Kandungan klorin pada beberapa produk pembalut yang diungkap Yayasan Lembaga Konsumen Indonesia (YLKI) masih menjadi kontroversi. Pasalnya, pihak Kementerian Kesehatan (Kemkes) mengatakan kalau kandungan klorin tersebut masih dalam batas aman.
Menurut YLKI, melalui rilis yang diterimaBeritasatu.com sebagai bahan yang beracun dan iritatif, tentunya ada batas maksimum saat digunakan, sehingga bisa dinyatakan aman. Tetapi, ironisnya Kemkes justru menyatakan aman pembalut berklorin, tanpa batas aman sedikitpun.
"Ini menandakan Kemkes terlalu melindungi kepentingan industri pembalut, dan abai terhadap kesehatan publik, abai terhadap kesehatan konsumen sebagai pengguna pembalut," tulis pernyataan YLKI.

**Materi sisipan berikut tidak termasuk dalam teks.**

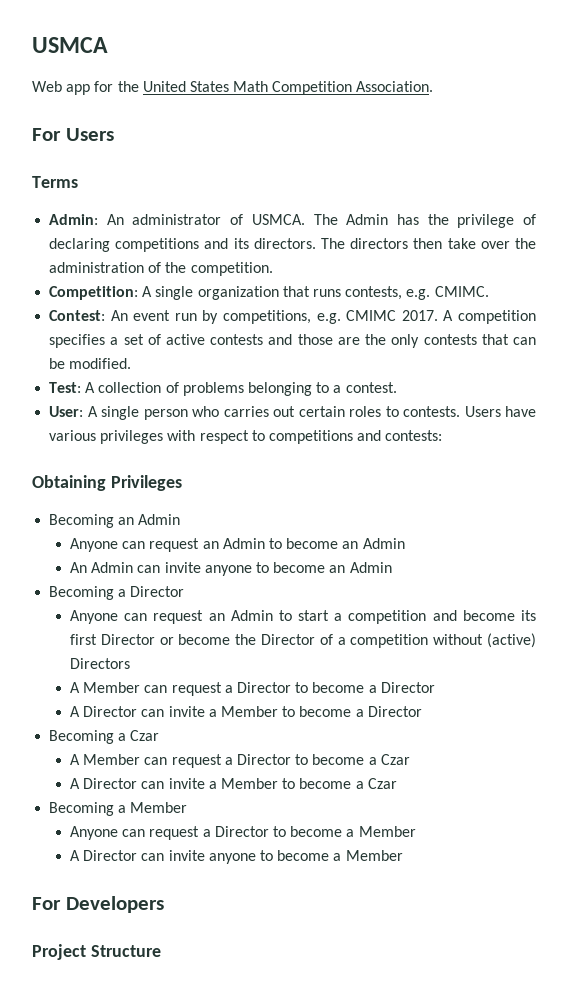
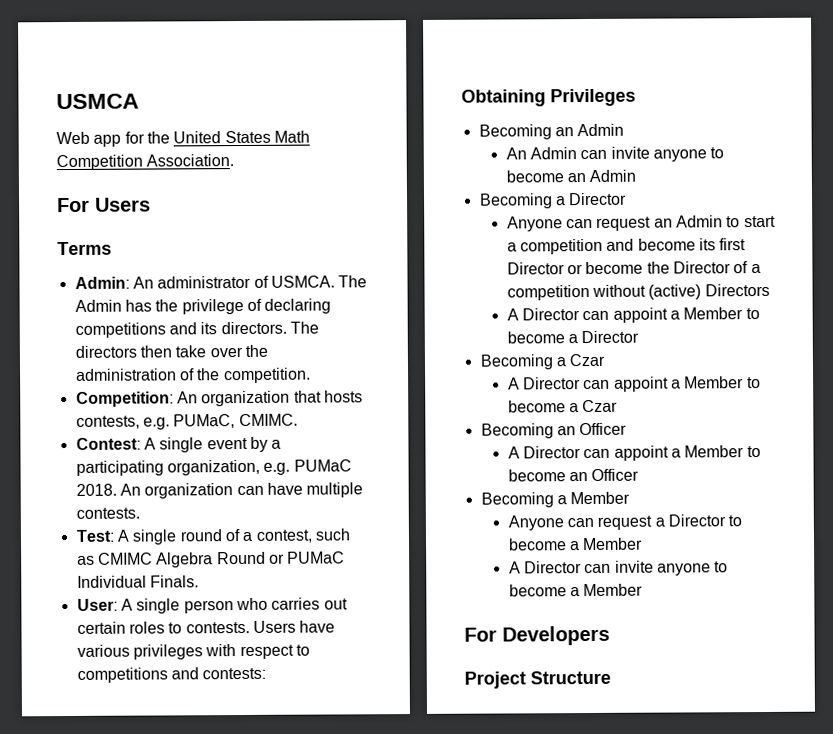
[142,286,194,300] A single -> [176,391,198,404] An
[312,289,341,297] runs -> [323,390,363,403] hosts
(431, 294) none -> [173,414,236,429] PUMaC,
[110,310,536,324] [49,334,536,348] [49,358,132,369] [49,382,397,396] An event run by competitions, e.g. CMIMC 2017. A competition specifies a set of active contests and those are the only contests that can be modified. // Test: A collection of problems belonging to a contest. -> [143,436,282,453] [75,459,352,476] [75,482,364,499] [75,507,140,519] [75,528,350,545] [76,551,346,568] [76,575,199,588] A single event by a participating organization, e.g. PUMaC 2018. An organization can have multiple contests. // Test: A single round of a contest, such as CMIMC Algebra Round or PUMaC Individual Finals.
[70,538,405,552] // Anyone can request an Admin to become an Admin -> (625, 130) none
[70,682,435,696] [70,706,205,717] // A Member can request a Director to become a Director // A Director can invite -> [506,307,668,323] // A Director can appoint
[70,754,410,768] [70,778,205,789] // A Member can request a Director to become a Czar // A Director can invite -> [507,376,669,392] // A Director can appoint
(397, 783) none -> [480,422,628,439] [507,445,761,461] [507,468,640,482] // Becoming an Officer // A Director can appoint a Member to become an Officer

Banyak dokter kandungan (ginekolog), yang menurut YLKI dengan tegas menyatakan bahwa klorin (via media pembalut yang digunakan) sangat berbahaya bagi kesehatan alat reproduksi perempuan. Klorin bagi alat reproduksi perempuan bukan hanya bisa menimbulkan gatal-gatal, iritatif, tetapi juga bisa menimbulkan infertilitas (kemandulan) dan bahkan karsinogenik.
Untuk mengatasi permasalahan ini YLKI mendesak rencana Badan Standarisasi Nasional (BSN) yang akan merevisi Standar Nasional Indonesia (SNI) tentang pembalut. YLKI meminta agar SNI wajib pada pembalut dengan memasukkan klorin sebagai bahan terlarang pada pembalut.
Setidaknya ada ambang batas maksimum. Misalnya, FDA (Amerika Serikat) merekomendasikan bahwa batas maksimum klorin pada pembalut adalah 0,1 ppm.
Faktanya, menurut YLKI saat ini, pembalut merupakan kebutuhan pokok bagi perempuan. Terbukti, dari sekitar 118 juta perempuan di Indonesia, yang 67 jutaan adalah wanita subur (masih menstruasi dan penggguna pembalut), maka diperkirakan tak kurang dari 1,4 miliar pembalut/per bulan, digunakan oleh perempuan Indonesia.